══ DATA RECORDS

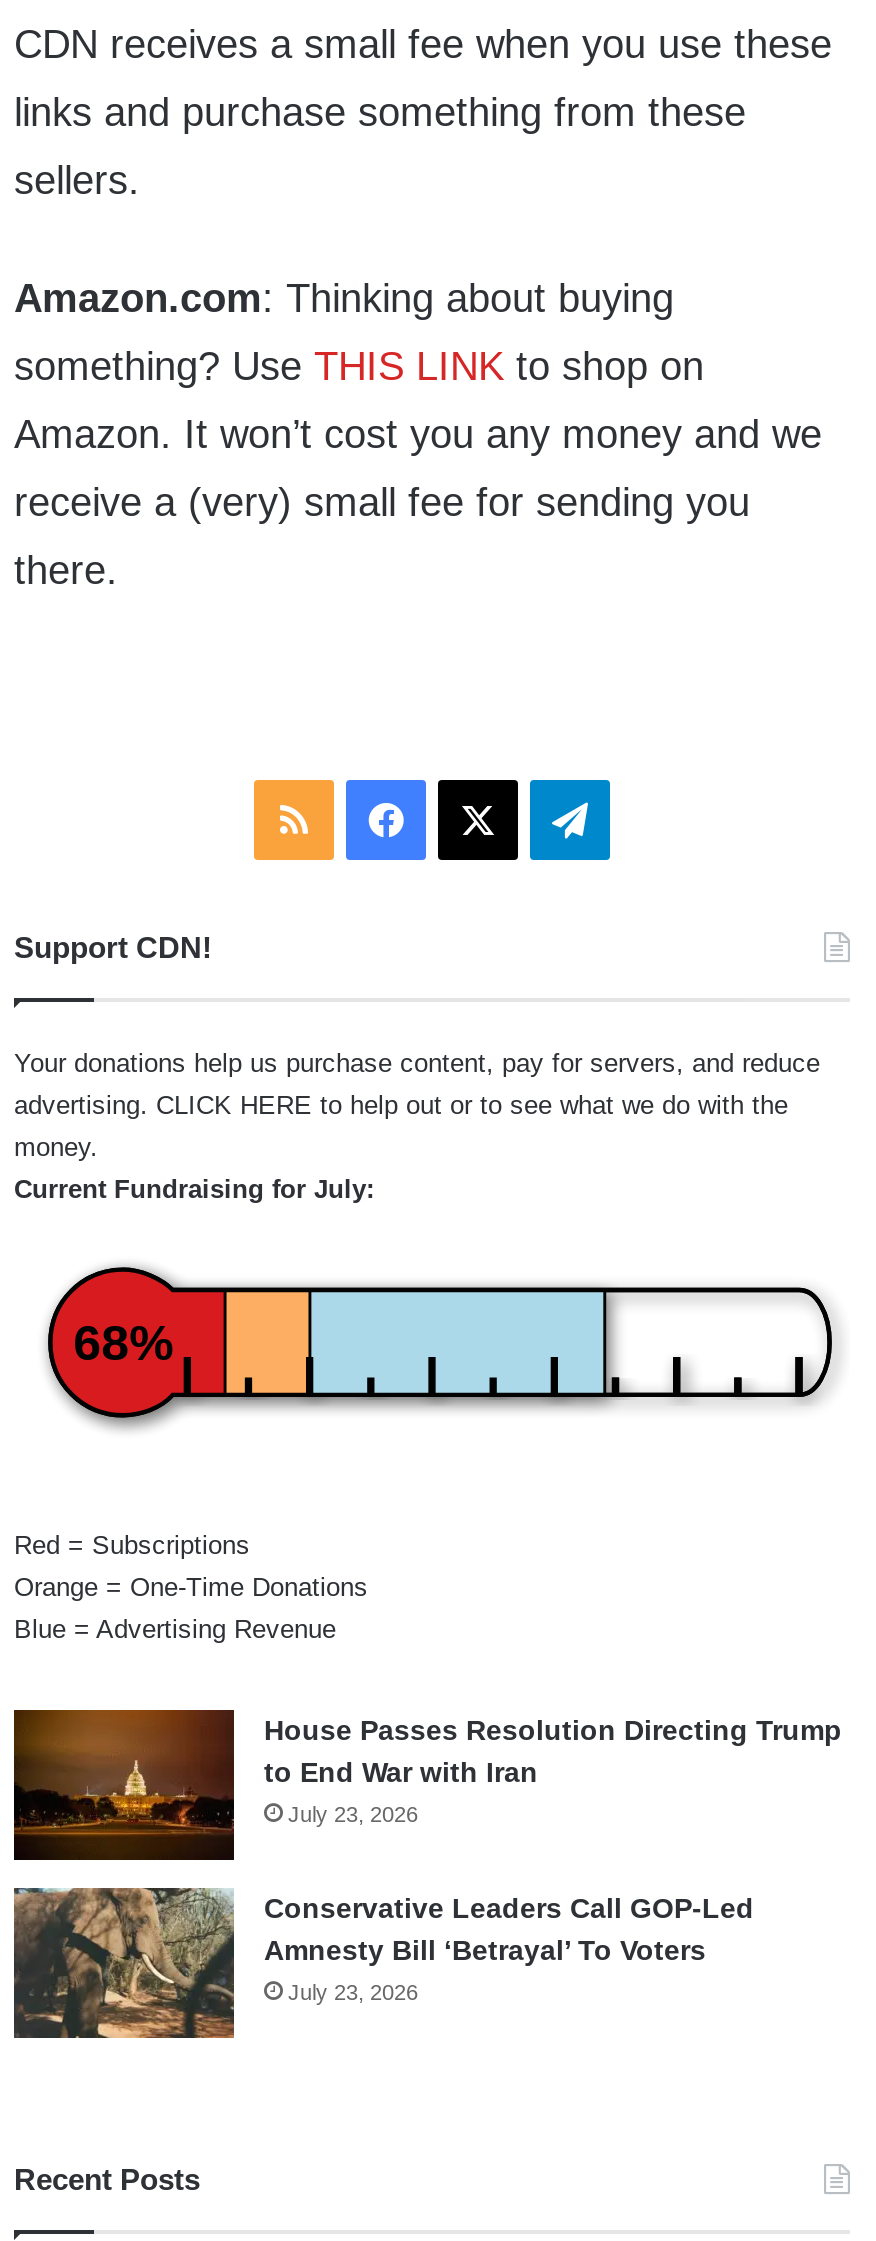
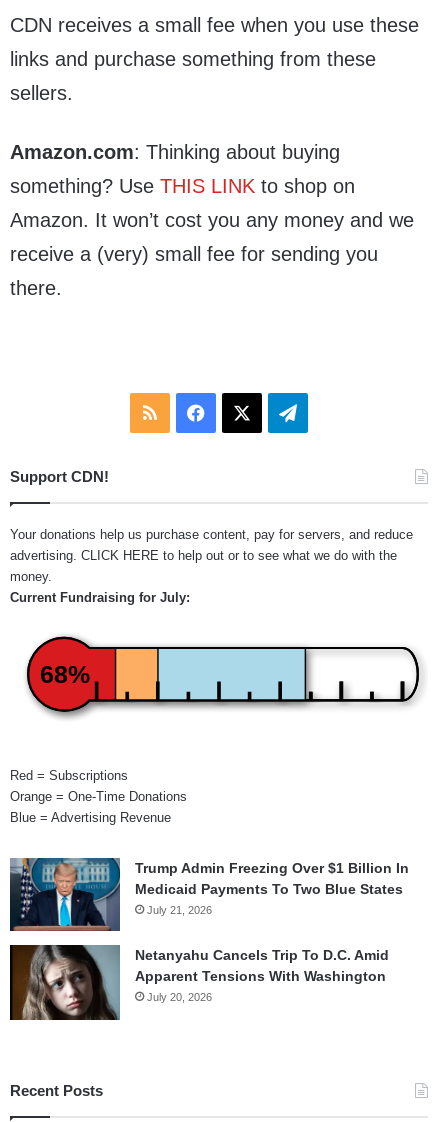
- [image]
- House Passes Resolution Directing Trump
- to End War with Iran
- July 23, 2026
+ [image]
+ Trump Admin Freezing Over $1 Billion In
+ Medicaid Payments To Two Blue States
+ July 21, 2026

- [image]
- Conservative Leaders Call GOP-Led
- Amnesty Bill ‘Betrayal’ To Voters
- July 23, 2026
+ [image]
+ Netanyahu Cancels Trip To D.C. Amid
+ Apparent Tensions With Washington
+ July 20, 2026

════

WORK ITEM –
Starting at the line with "July 21, 2026", restate each line through the end of the records, both ends included, and stop there.

SOLUTION TO THE PROBLEM –
+ July 21, 2026

- [image]
- Conservative Leaders Call GOP-Led
- Amnesty Bill ‘Betrayal’ To Voters
- July 23, 2026
+ [image]
+ Netanyahu Cancels Trip To D.C. Amid
+ Apparent Tensions With Washington
+ July 20, 2026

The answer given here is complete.